AGI, nanobots, fully autonomous self driving cars, cancer cures and aging cures, significant life extension, etc are all a long way off. Decades.
I’m not saying they’ll never happen, of course, just that we’re a long time away from them. I see way too many people thinking that these things are around the corner, and it makes me sad.
With regards to life extension especially (since i see a looooot of people think they personally will get to live forever), the odds of biotech and medicine advancing in our lifetimes to the extent that it facilitates biological immortality and indefinitely extended lifespans is slim to none at best. Go ask the actual experts if you don’t believe me.
The most we will see in our lifetimes is increased HEALTHspan, and tbh even that is iffy since we don’t even know if we will get even that.
In my opinion the first generations to experience significantly extended lifespans and age reversal probably haven’t been born yet. That’s how long i think it’s going to take.
Counterpoint: in December of 1903, the New York Times ran an opinion piece saying that Man wouldn’t unlock the secret of flight for at least a million years. 9 days later, the Wright brothers flew their first prototype airplane.
So, you know. Don’t count out those hidden breakthroughs.
AGI, nanobots, fully autonomous self driving cars, cancer cures and aging cures, significant life extension, etc are all a long way off.
Few of these have really been proven possible, much less an expected time-frame.
AGI: We are no nearer to artificial self-awareness with LLMs and other approaches than when AI research began in the 1950s.
nanobots: We have the ability to print parts at that scale but material properties are very, very different at that scale. Heat dissipation is a real problem.
Fully autonomous self driving cars: This is a subset of no self-awareness in AI.
Cancer cures: Here is where I disagree. The progress in combating the thousands of individual types of cancer in the past 50 years is astounding and the pace is increasing.
Also factor in that more people end up needed treatment for cancer because a: they live longer and b: the massive reductions in other causes of death means more people who would have died in past generations from other things live long enough for cancer to develop.
aging cures: Quality of life as we age has improved greatly but
significant life extension: yes, it seems 120ish is hard coded as the terminal age and we still don’t know if we can alter that.
SF is great in that it can show possible futures but it is not prediction.
Maybe that’s because we are heading more towards a dystopian future.
-We are heading towards a climate crisis where ecosystems will collapse, war will be fought for water sources, massive influx of refugees will head towards the north, food will be scarce, energy prices skyrocket and only the richest among us will be able to preserve their lifestyle.
-Liberty will be more restricted, technology allows surveillance on a massive scale and AI prediction of crime will make you think twice before jaywalking.
-Neo capitalism and profit extraction at all cost leads to people being sucked dry. Everything from housing, education, healthcare, energy become unaffordable for most yet profitable for the few. Who cares if no one lives in shiny condos as long as market prices keep rising. Who cares if most can’t afford an operation as long as the one who does spend million.

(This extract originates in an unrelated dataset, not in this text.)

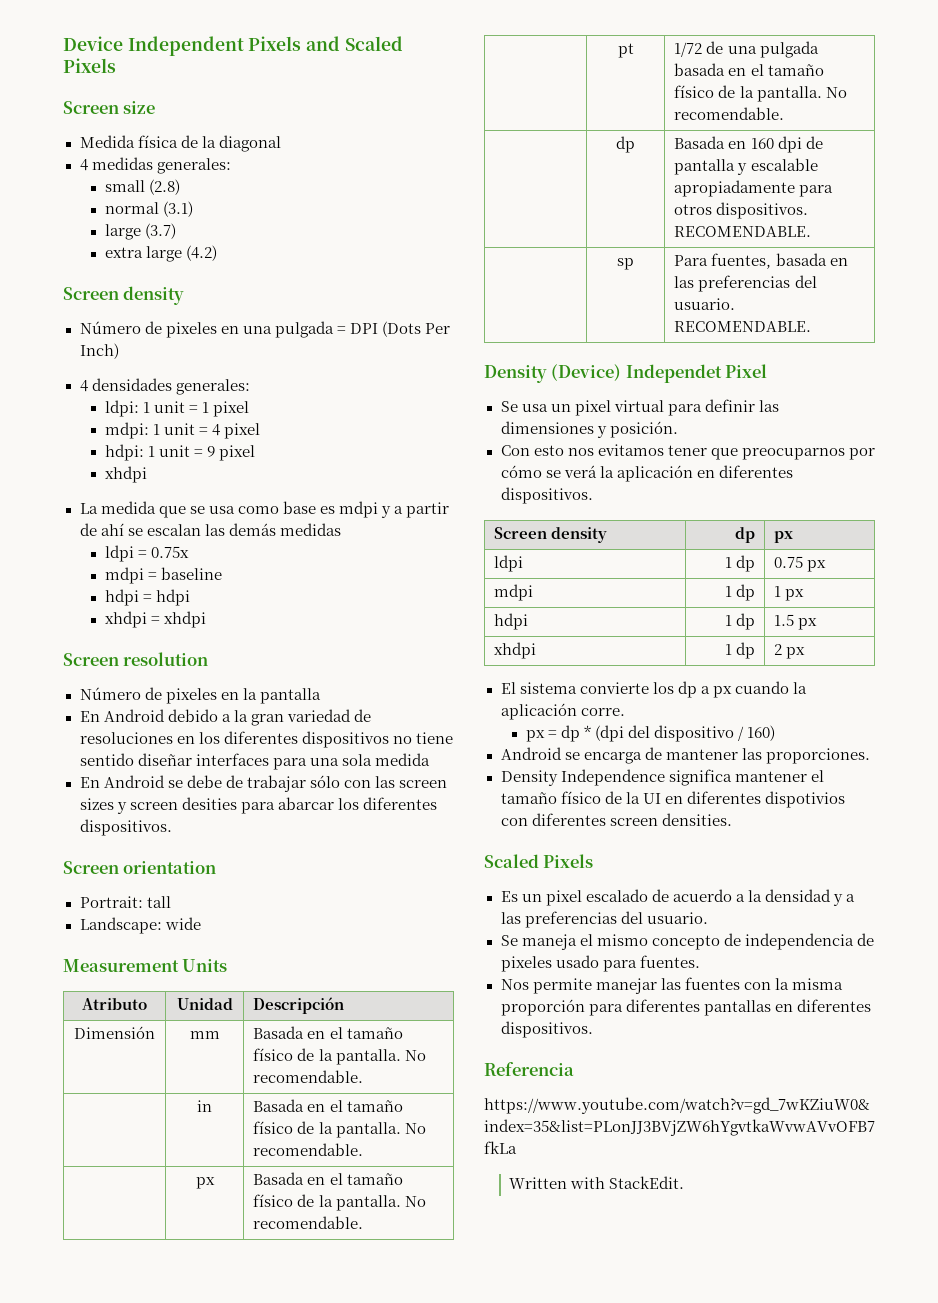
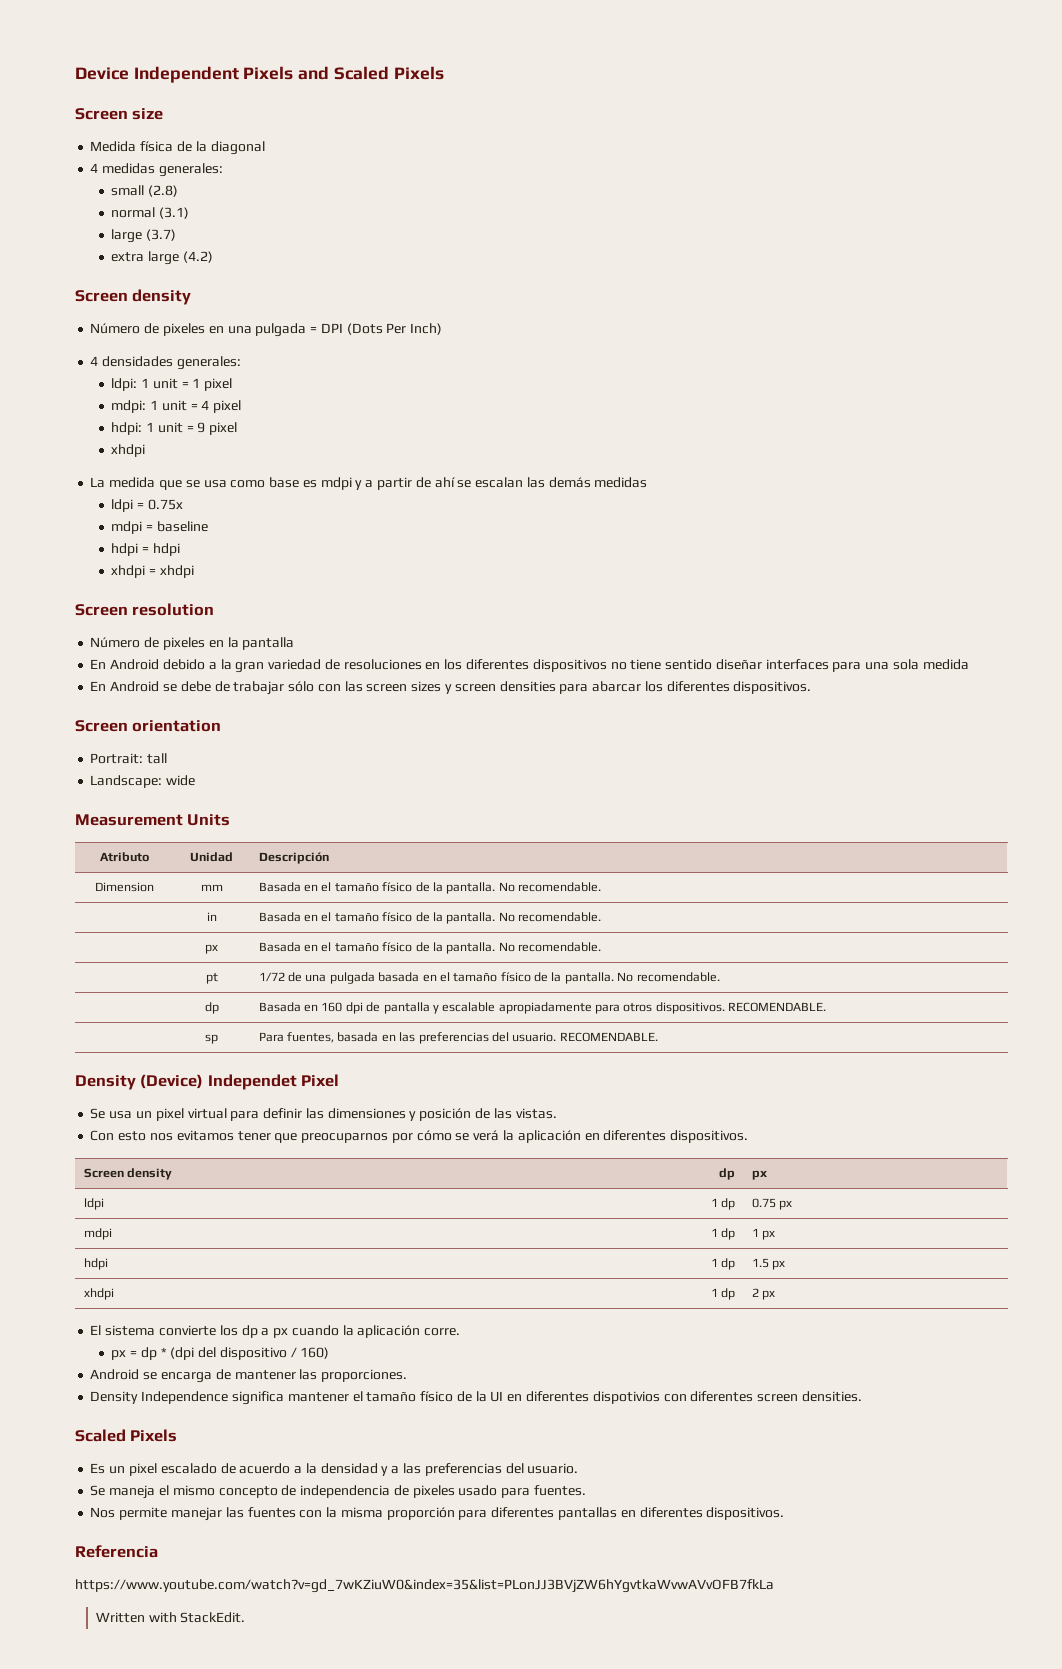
[181,797,237,810] desities -> [499,681,556,692] densities
[74,1026,155,1039] Dimensión -> [94,882,154,892] Dimension
[609,421,678,438] posición. -> [419,1108,557,1121] posición de las vistas.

Who cares if education is for the rich that will preserve the oligarchy.
-war is more dangerous than ever for civilians, robots and drones are controlled by AI. War crimes are not even noted, they would have died of hunger or thirst anyway.
-Authoritarism and small dominions rules over the world, any warlords can buy a swarm of deadly robots as long as you ship your primary resources.
I kind of wish there was more emphasis on making the best out of what is currently possible instead of waiting around for scientific and technological breakthroughs that will take an indeterminably long period to come to fruition, if they do at all.
I guess I’m so used to hearing about distant solutions to present-day problems and I never hear much about how these problems could be addressed today (although in some cases, like with climate change, this inevitably involves things like lifestyle changes and societal restructuring, which themselves can seem equally like hopium).
Cancer cures are coming thick and fast.
The HPC vaccine for instance has meant that anyone under about 25 in my country has an insanely low chance of getting cervical cancer and reduced risk of some other cancers.
More generally, in the past 40 years cancer ten year survival rates have doubled.
I think people still make the mistake of thinking of cancer like it’s a single condition. There are loads of different types of cancers, so loads of different ‘cancer cures’ are needed.